# ACTIVITY
Write only the number of lines in the data that contain the word "docs".

Items from a dataset
• • • •
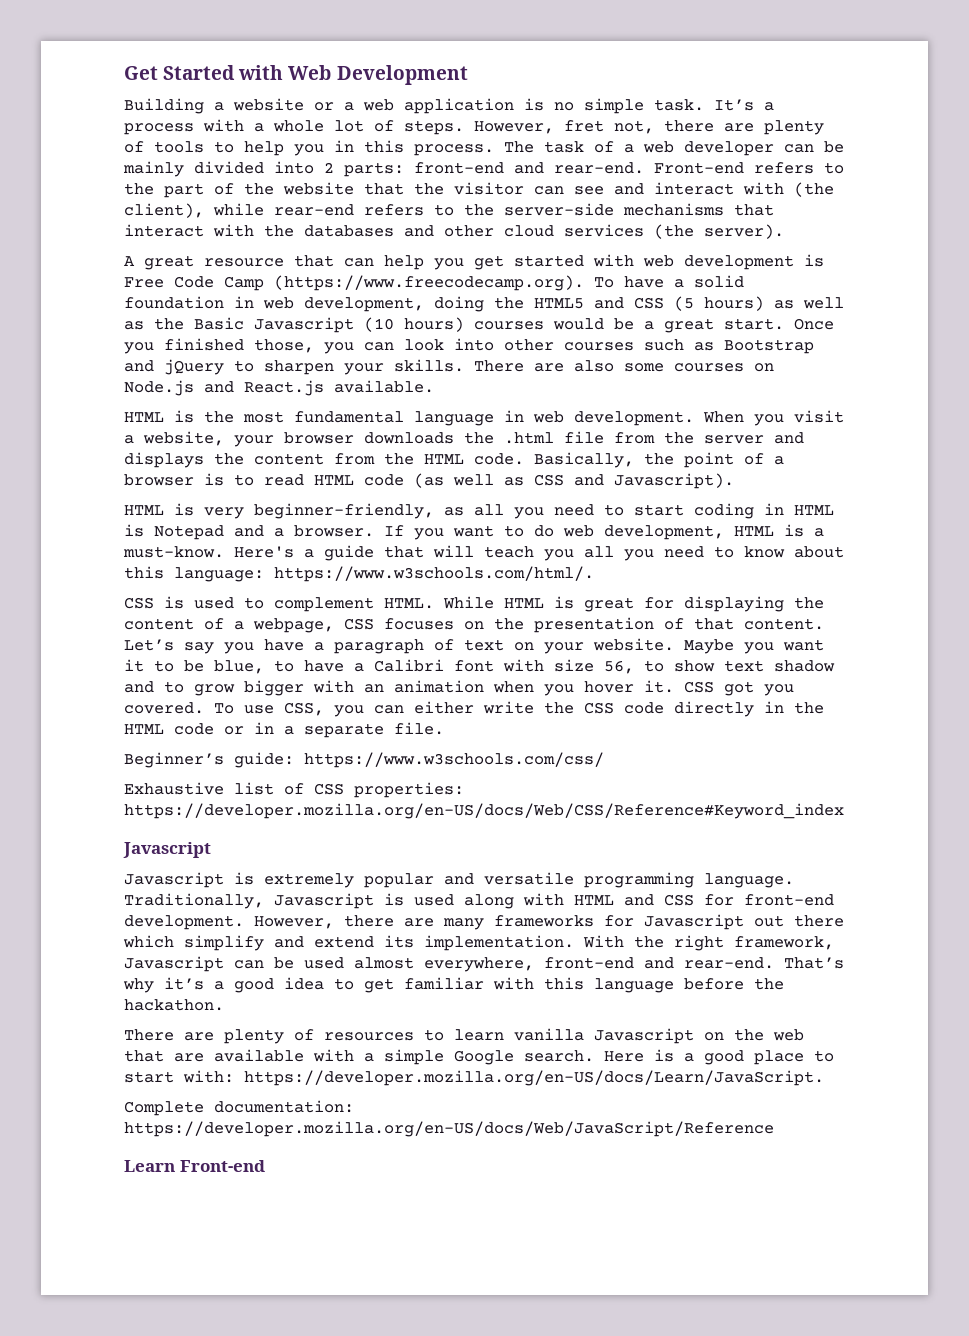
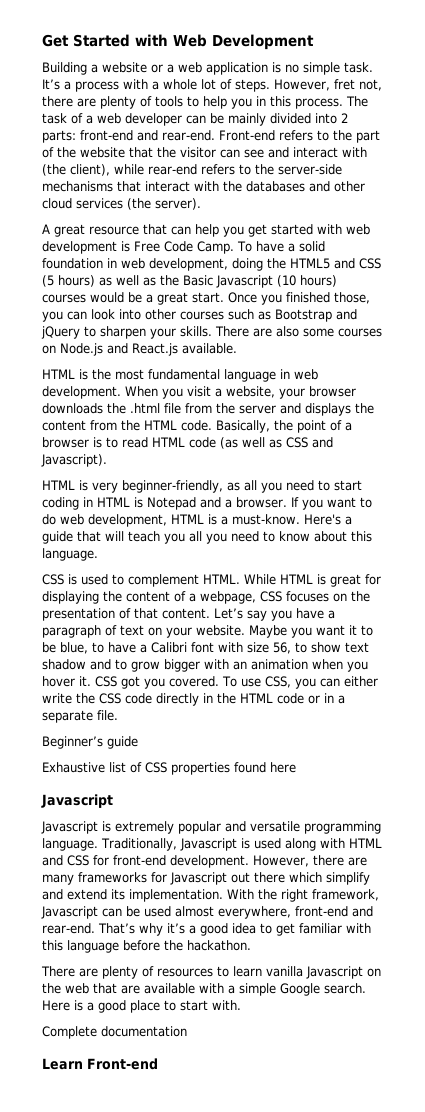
[224,275,584,291] Camp (https://www.freecodecamp.org). -> [197,241,234,254] Camp.
[174,566,594,582] language: https://www.w3schools.com/html/. -> [42,548,98,561] language.
[234,752,604,768] guide: https://www.w3schools.com/css/ -> [107,736,138,749] guide
[354,782,464,798] [124,803,844,819] properties: https://developer.mozilla.org/en-US/docs/Web/CSS/Reference#Keyword_index -> [171,762,296,775] properties found here
[183,1070,824,1086] with: https://developer.mozilla.org/en-US/docs/Learn/JavaScript. -> [212,1000,241,1010] with.
[214,1100,354,1113] [124,1121,774,1137] documentation: https://developer.mozilla.org/en-US/docs/Web/JavaScript/Reference -> [101,1026,187,1037] documentation

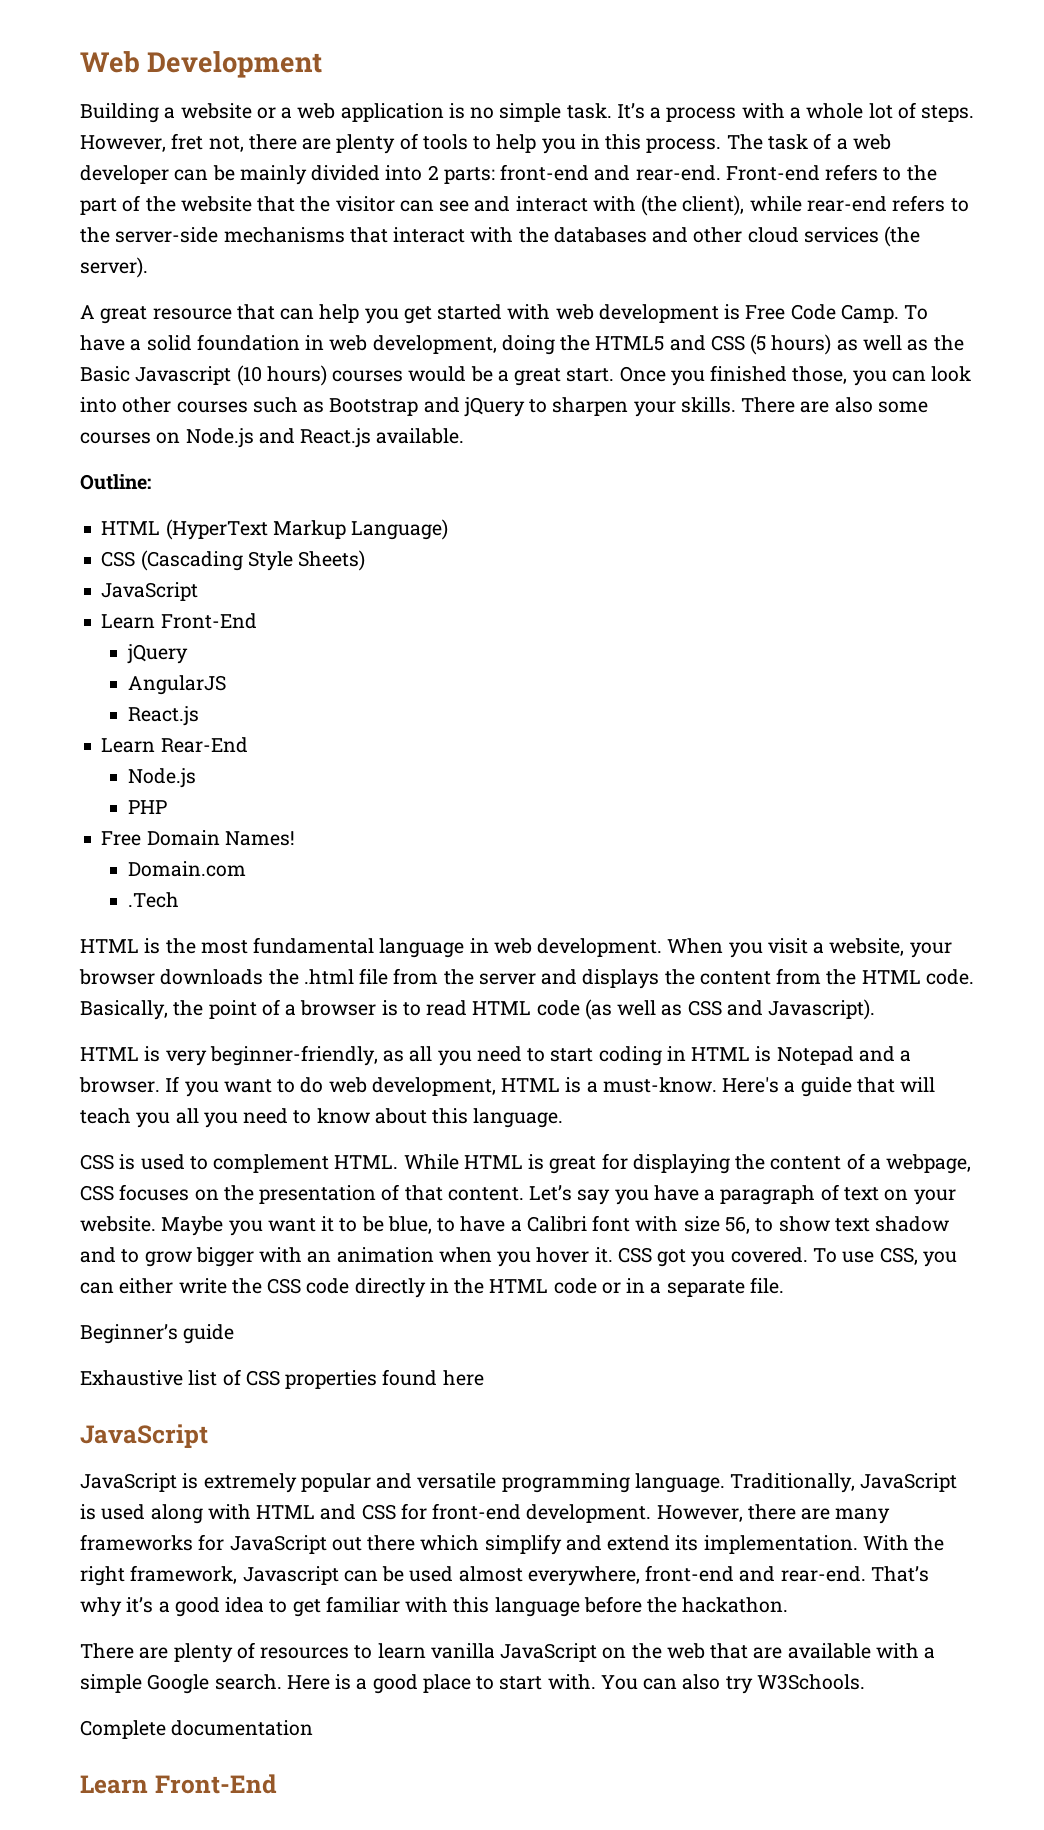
[42,34,168,47] Get Started with -> (80, 62) none
(237, 348) none -> [80,474,151,490] [101,519,449,540] [101,550,366,571] [101,582,199,601] [101,613,257,629] [126,644,188,664] [127,675,226,695] [127,706,199,726] [101,737,248,753] [127,768,196,788] [127,800,167,814] [101,830,295,846] [127,861,246,877] [127,892,179,908] // Outline: // HTML (HyperText Markup Language) // CSS (Cascading Style Sheets) // JavaScript // Learn Front-End // jQuery // AngularJS // React.js // Learn Rear-End // Node.js // PHP // Free Domain Names! // Domain.com // .Tech
[41,794,113,808] [41,821,98,834] Javascript // Javascript -> [80,1424,208,1448] [80,1473,177,1492] JavaScript // JavaScript
[179,838,237,851] Javascript -> [860,1473,958,1492] JavaScript
[170,872,227,885] Javascript -> [229,1535,327,1554] JavaScript
[306,966,363,979] Javascript -> [500,1643,598,1662] JavaScript
(241, 1005) none -> [600,1674,865,1694] You can also try W3Schools.
[87,1058,158,1070] Front-end -> [154,1774,277,1794] Front-End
• • • •
# REPLY
3